27. Teka-teki

2.5K 248 7
                                    

Terima kasih imamku. Aku bersyukur memiliki kamu.
∞∞∞

Pesona Kak Gibran yang berkeringat sehabis memasak jauh lebih menawan. Aku sampai terpelongo memandanginya dan baru tersadar ketika Kak Gibran memasukkan sesuap nasi goreng buatannya. Impulsif, mulutku menguyah makanan itu dan saking terpesonanya aku sampai menahan napas. Alhasil aku baru tersadar saat tersedak.

“Khak Ghibraaem jail!” kataku dengan mulut masih penuh makanan.

“Habisin makanannya dulu. Jangan bicara sambil makan, tidak baik. Nanti kamu tersedak lagi.” Kak Gibran mengingatkan. Matanya berkilat tajam. Aku mendengkus, memalingkan wajah darinya. Namun tak ayal tetap mengikuti perintahnya. Melahap habis makanan di piringku.

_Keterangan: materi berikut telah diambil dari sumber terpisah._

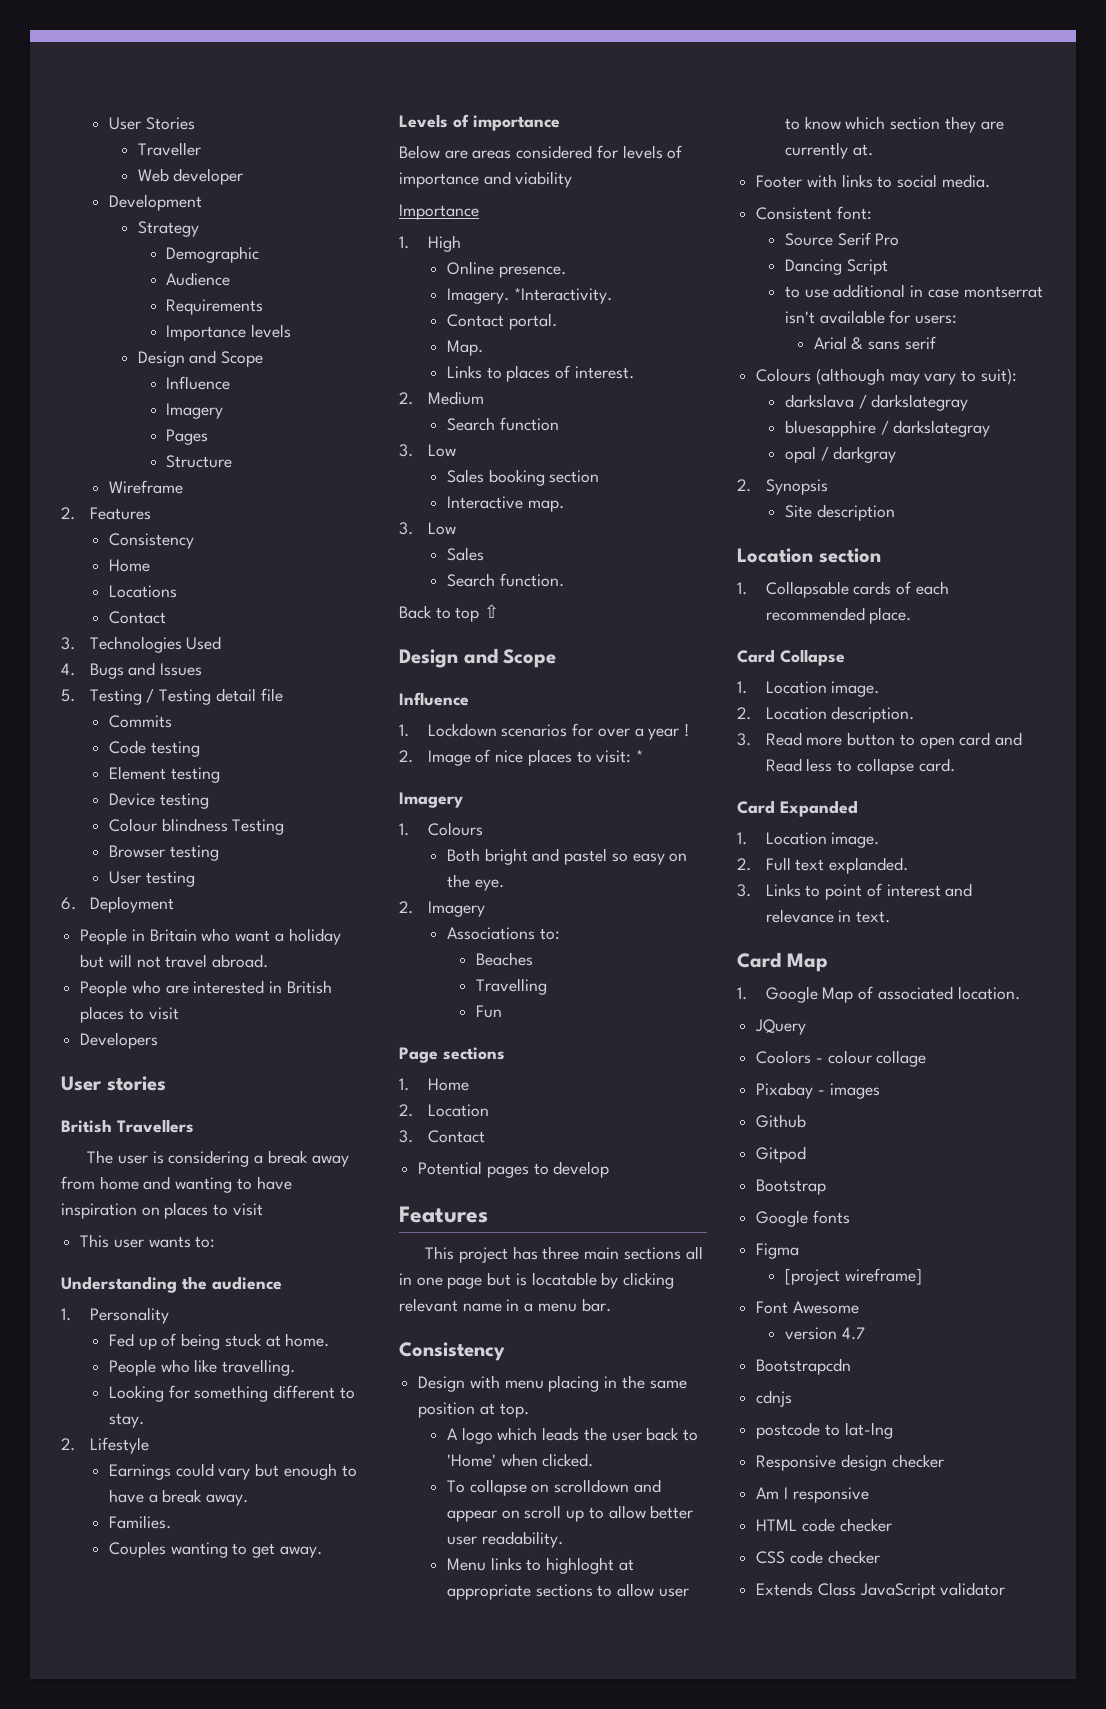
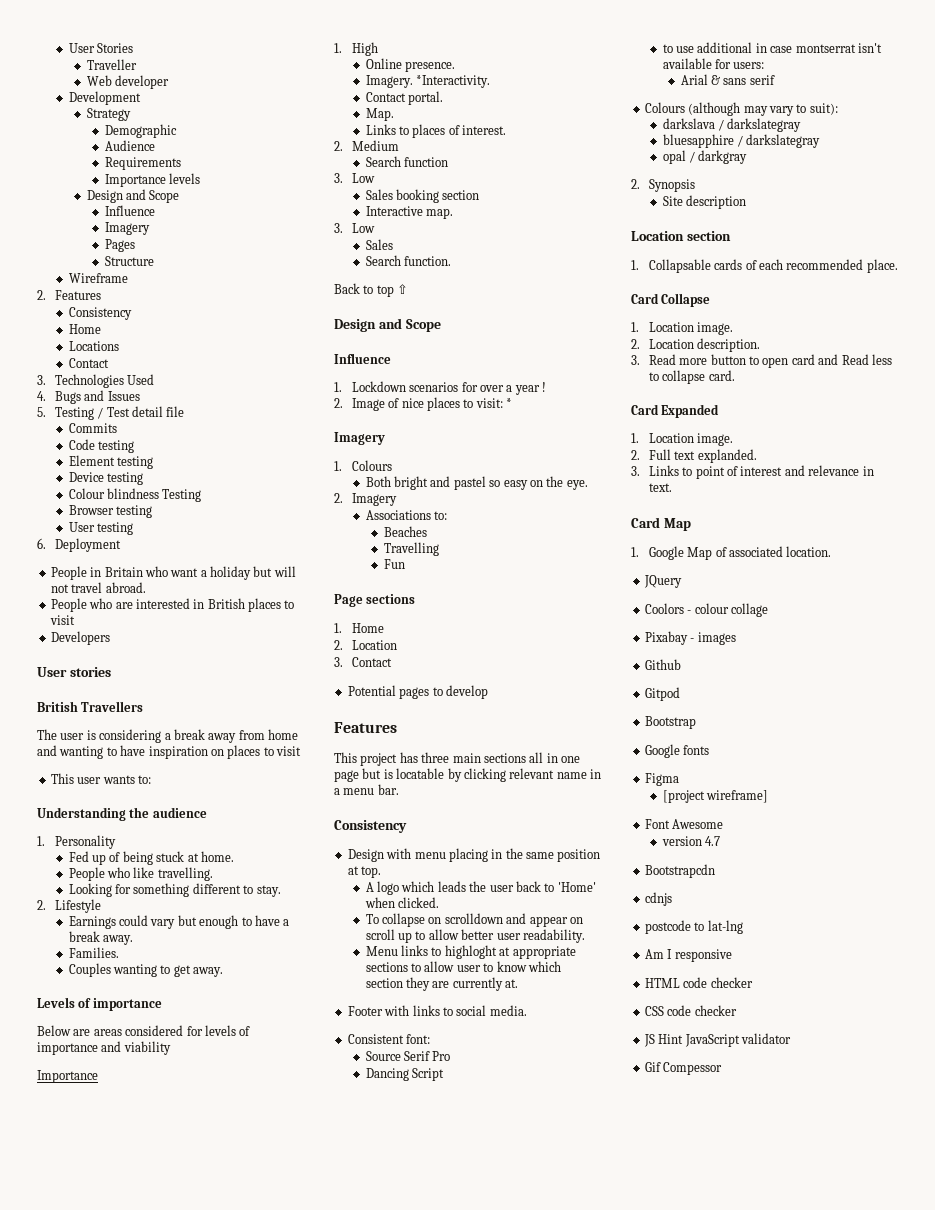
[159,689,212,705] Testing -> [106,407,130,417] Test
[756,1454,944,1471] // Responsive design checker -> (743, 927) none
[756,1582,856,1596] Extends Class -> [643,1034,684,1047] JS Hint
(1006, 1589) none -> [644,1062,723,1075] // Gif Compessor

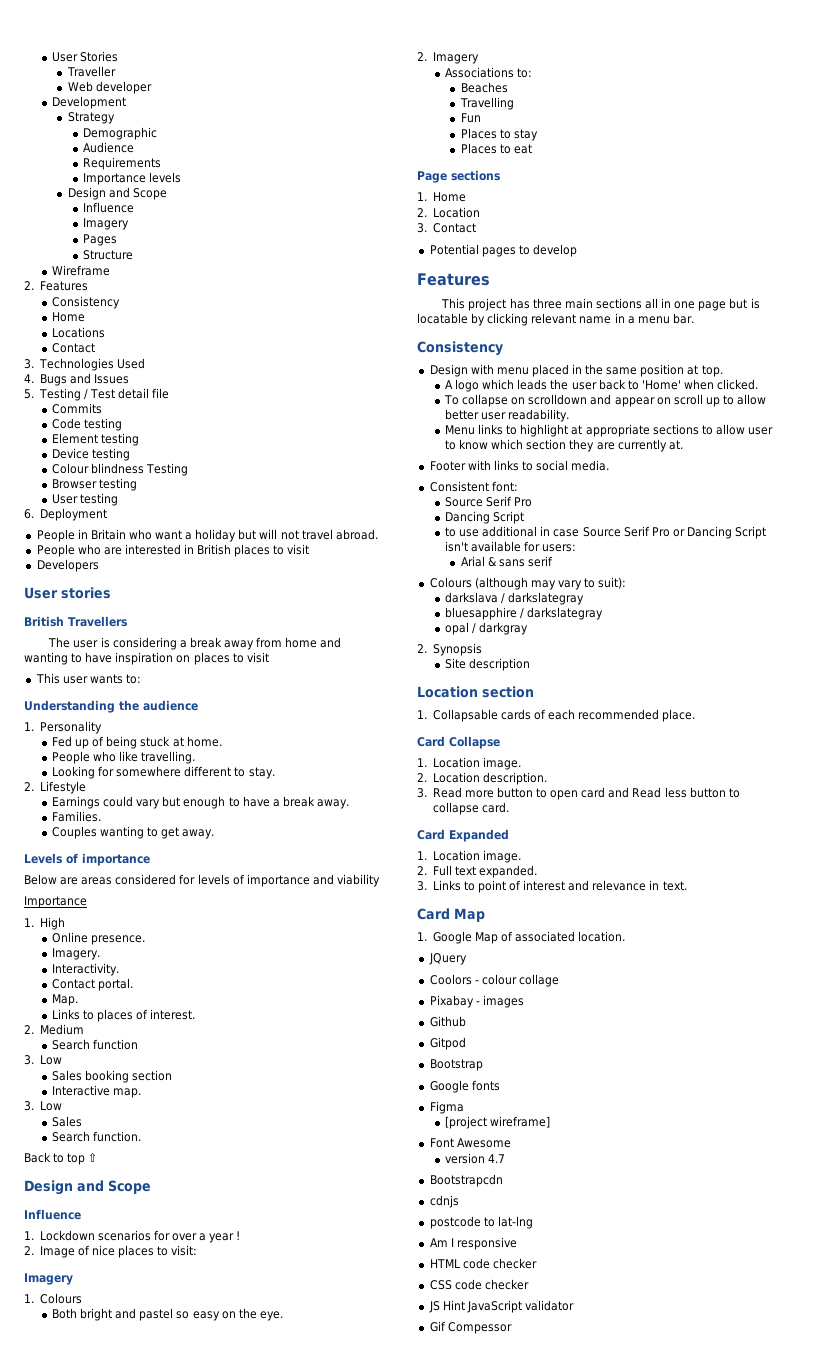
[133,883,190,897] something -> [116,766,182,777] somewhere
[416,75,491,88] *Interactivity. -> [52,963,120,976] // Interactivity.
[506,398,513,408] * -> (198, 1250) none
(405, 564) none -> [460,128,538,141] [460,143,532,154] // Places to stay // Places to eat
[448,848,488,862] placing -> [531,364,569,377] placed
[444,945,497,959] highloght -> [520,424,569,437] highlight
[795,44,856,53] montserrat -> [582,526,767,539] Source Serif Pro or Dancing Script
(892, 359) none -> [689,787,726,798] button
[697,449,757,463] explanded. -> [478,865,537,878] expanded.

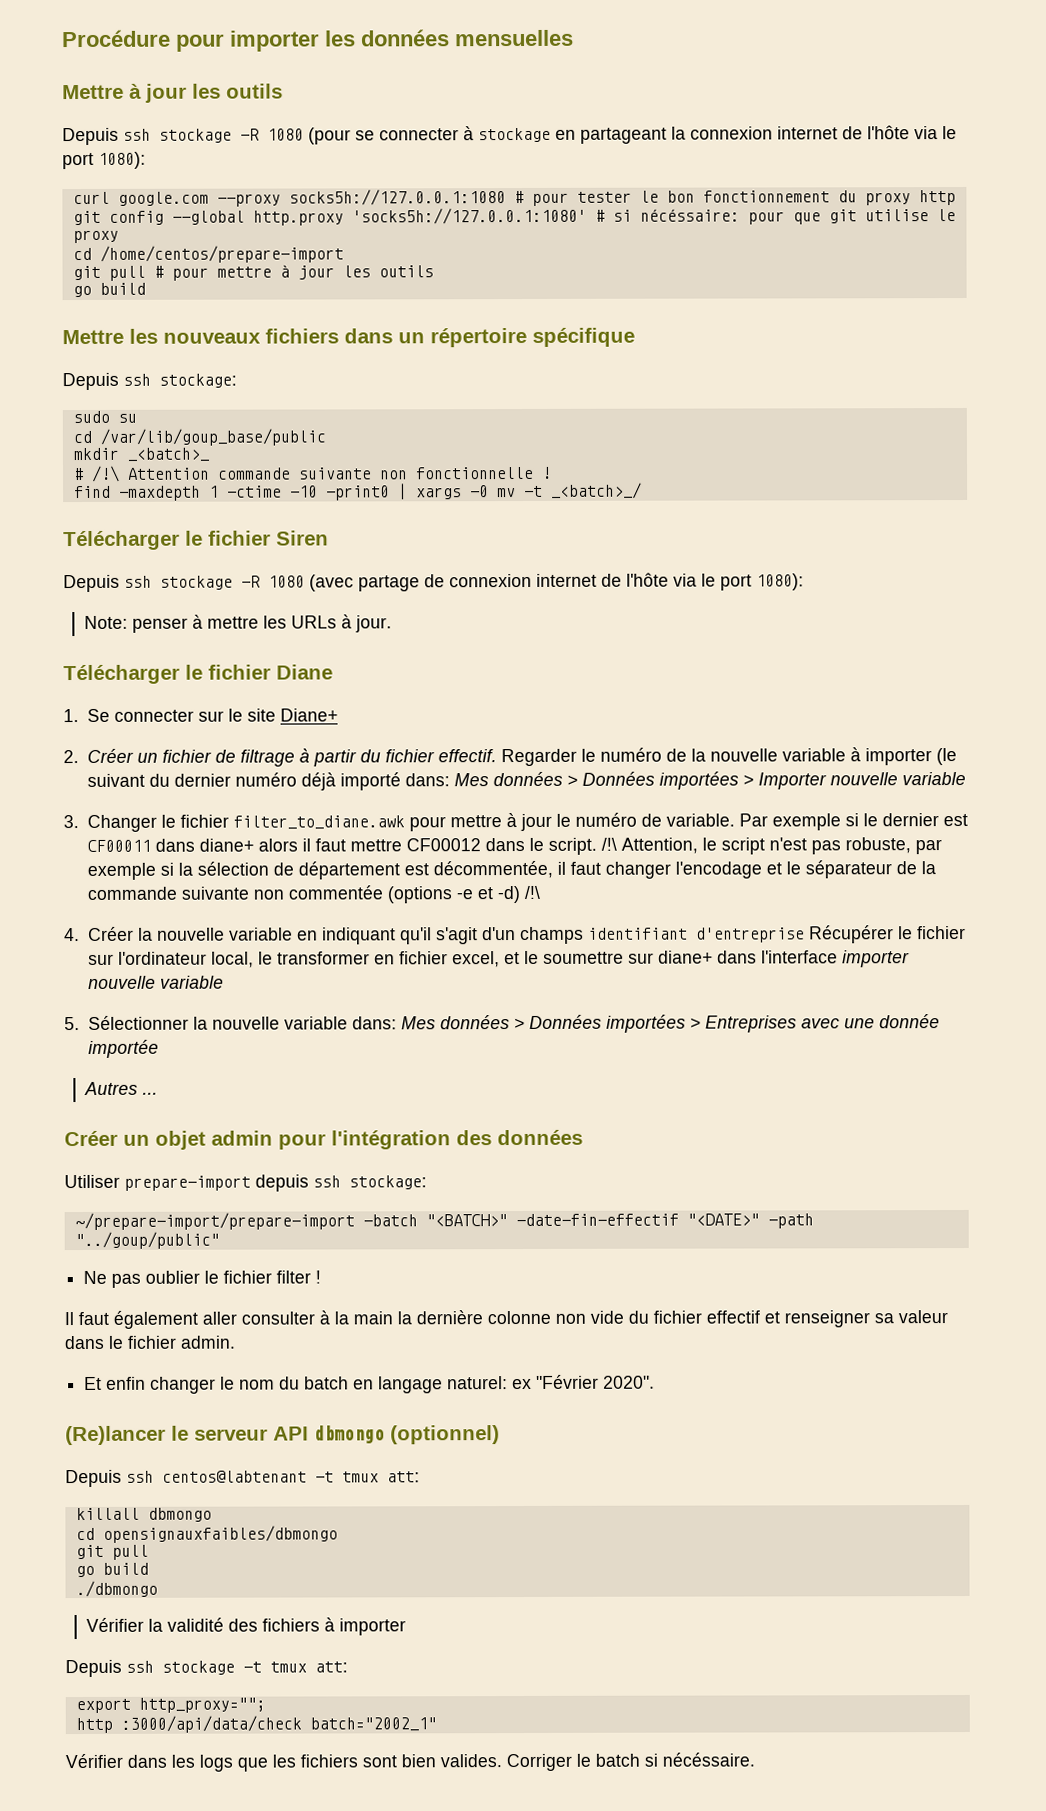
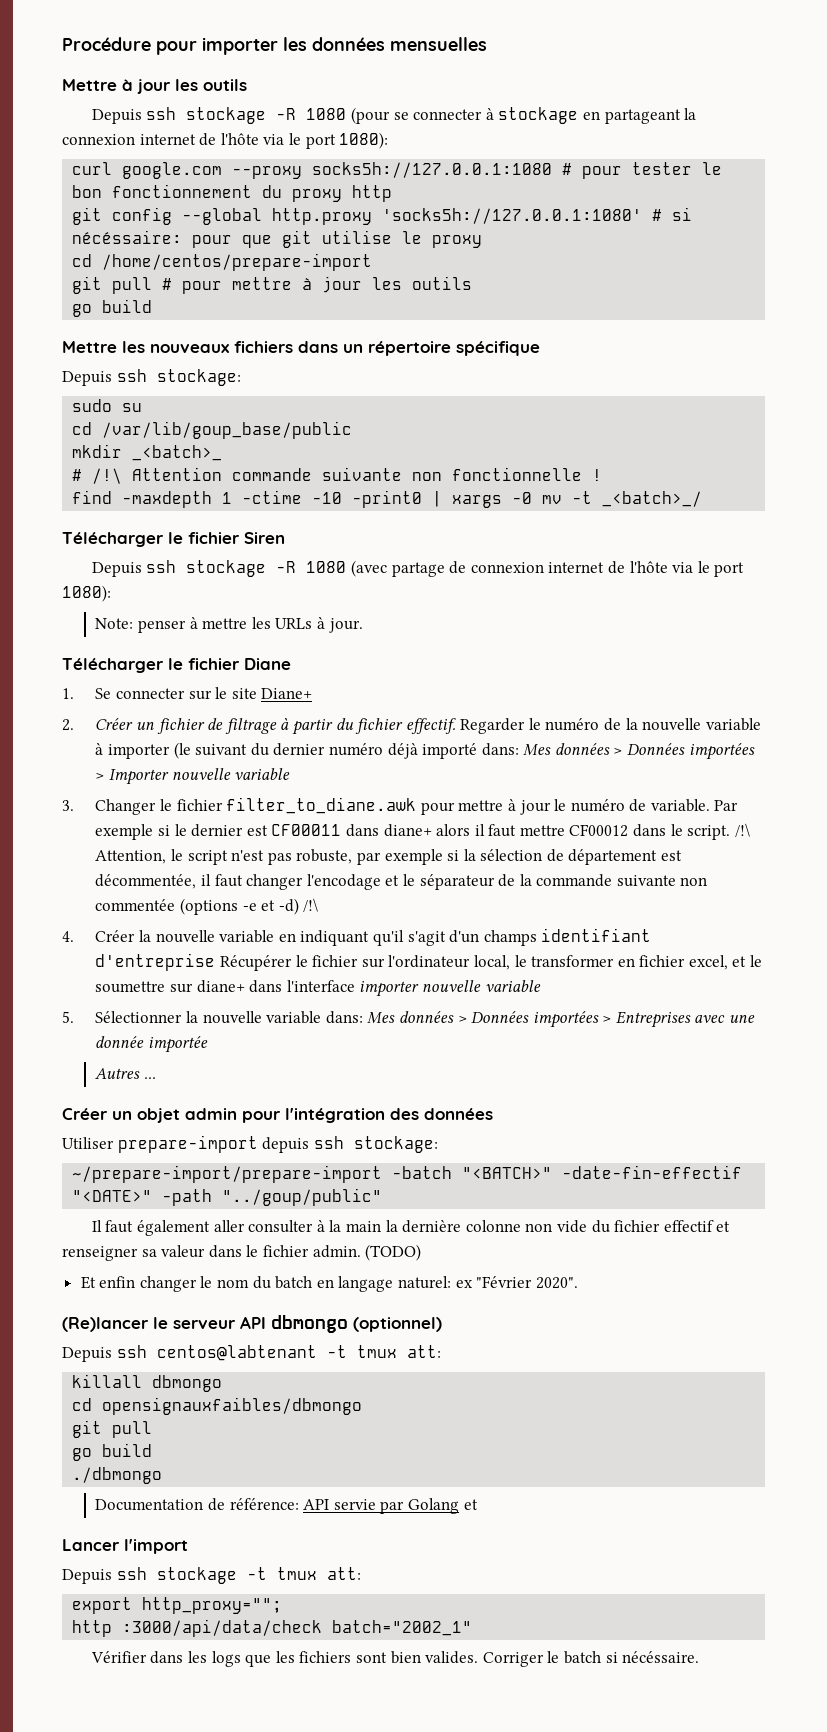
[83,1270,322,1288] // Ne pas oublier le fichier filter ! -> (383, 1197) none
(236, 1342) none -> [365,1244,422,1261] (TODO)
[86,1617,407,1636] Vérifier la validité des fichiers à importer -> [95,1498,478,1514] [62,1539,188,1554] Documentation de référence: API servie par Golang et // Lancer l'import

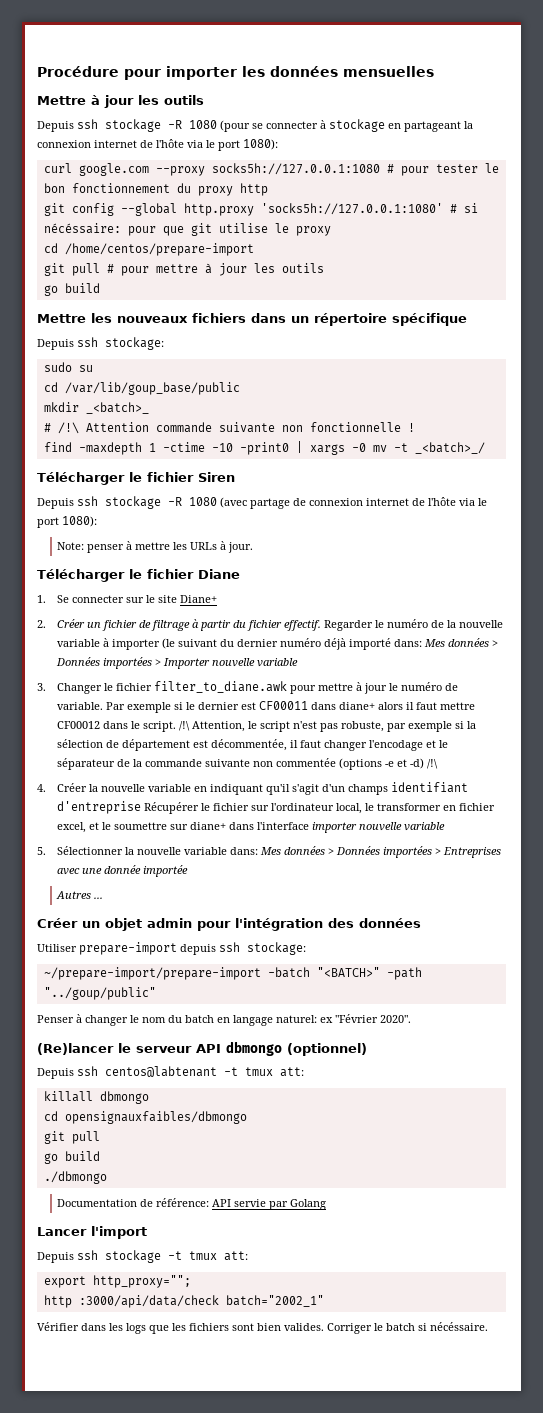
[562,1165,743,1179] [72,1190,153,1202] -date-fin-effectif "<DATE>" -> (380, 972) none
[91,1220,731,1236] [62,1244,422,1261] [80,1276,136,1289] Il faut également aller consulter à la main la dernière colonne non vide du fichier effectif et renseigner sa valeur dans le fichier admin. (TODO) // Et enfin -> [37,1014,82,1023] Penser à
[463,1499,478,1510] et -> (327, 1204) none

“Nah, anak pintar. Sekarang minum teh madunya. Saya tidak mau kamu sakit lagi.”

“Aiza nggak kehujanan. Beneran.” Aku menatap Kak Gibran lekat. Mengatakan lewat tatapan bahwa aku baik-baik saja.

“Kenapa nggak ngabarin saya kalau ada kegiatan sampai malam, hm?” introgasi di mulai.

“Hehehe ... sebenarnya Aiza mau ngabarin Kakak, Cuma pas banget kebetulan baterai ponsel Aiza lowbat. Jadinya ...” aku menundukkan kepala, menatapi tangan yang saling memilin di pangkuan. “Aiza lupa deh mau nelpon Kakak. Maaf, ya kalo Aiza buat Kakak khawatir.” Lanjutku merasa bersalah.

Kak Gibran meraih daguku. Membuat tatapan kami bertemu. “Lain kali jangan di ulangi. Saya khawatir sekali. Mana saya juga tidak punya satu pun kontak teman kamu. Saya khawatir kamu kenapa-napa.”

“Maafin Aiza. Kak Gibran jangan marah, ya?” kuraih tangan Kak Gibran menggoyang-goyangkannya ke kanan ke kiri, sembari menatapnya penuh permohonan. Tadi Bu Melda tiba-tiba memberikan banyak tugas dan harus di kumpulkan secepatnya. Belum lagi beberapa buku yang harus di beli untuk referensi tugas susah di cari. Aku tidak mungkin mengatakan alasan yang sebenarnya. Aku tidak mau Kak Gibran menegur Bu Melda yang berujung buruk.

“Saya tidak bisa marah lama-lama sama kamu. Mulai sekarang kamu wajib mengabari saya setiap dua jam sekali. Jangan lupa makan juga. Saya pernah dengar dari Baba kalau kamu suka bolos makan. Kalau kamu lupa lagi, saya akan teror kamu supaya kamu tidak telat makan.”

Aku meringis. Baba membocorkan kebiasaan burukku. Suka kelupaan makan. Bahkan aku pernah makan siang jam lima sore. Saking keasyikan melakukan sesuatu, aku sampai kelupaan makan.

“Jangan zholim sama tubuh sendiri. Tubuh kamu juga perlu di sayang. Tubuh itu titipan Allah untuk kamu jaga. Sehat mahal harganya. Saya tidak mau melihat kamu datang ke rumah sakit sebagai pasien.” Kepalaku semakin menunduk. Aku melupakan hak-hak tubuhku sendiri. Dzolimnya aku sama tubuh sendiri. Allah maafkan hambamu ini.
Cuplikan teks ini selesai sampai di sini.